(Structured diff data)
•••
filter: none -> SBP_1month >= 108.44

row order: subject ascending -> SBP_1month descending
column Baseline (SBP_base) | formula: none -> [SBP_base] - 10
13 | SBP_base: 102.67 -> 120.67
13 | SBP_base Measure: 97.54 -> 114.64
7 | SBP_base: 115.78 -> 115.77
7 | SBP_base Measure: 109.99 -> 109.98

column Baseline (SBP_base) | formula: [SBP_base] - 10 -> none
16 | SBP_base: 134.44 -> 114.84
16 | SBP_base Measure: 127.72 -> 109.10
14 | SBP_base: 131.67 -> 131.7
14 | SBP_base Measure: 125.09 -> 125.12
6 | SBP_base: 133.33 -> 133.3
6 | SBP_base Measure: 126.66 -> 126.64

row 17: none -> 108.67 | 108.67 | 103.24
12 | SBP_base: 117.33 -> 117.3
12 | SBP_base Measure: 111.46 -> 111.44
•••
Your job is to give the data above again exactly, in full.

◆ **FINISHED TASK**:
filter: none -> SBP_1month >= 108.44

row order: subject ascending -> SBP_1month descending
column Baseline (SBP_base) | formula: none -> [SBP_base] - 10
13 | SBP_base: 102.67 -> 120.67
13 | SBP_base Measure: 97.54 -> 114.64
7 | SBP_base: 115.78 -> 115.77
7 | SBP_base Measure: 109.99 -> 109.98

column Baseline (SBP_base) | formula: [SBP_base] - 10 -> none
16 | SBP_base: 134.44 -> 114.84
16 | SBP_base Measure: 127.72 -> 109.10
14 | SBP_base: 131.67 -> 131.7
14 | SBP_base Measure: 125.09 -> 125.12
6 | SBP_base: 133.33 -> 133.3
6 | SBP_base Measure: 126.66 -> 126.64

row 17: none -> 108.67 | 108.67 | 103.24
12 | SBP_base: 117.33 -> 117.3
12 | SBP_base Measure: 111.46 -> 111.44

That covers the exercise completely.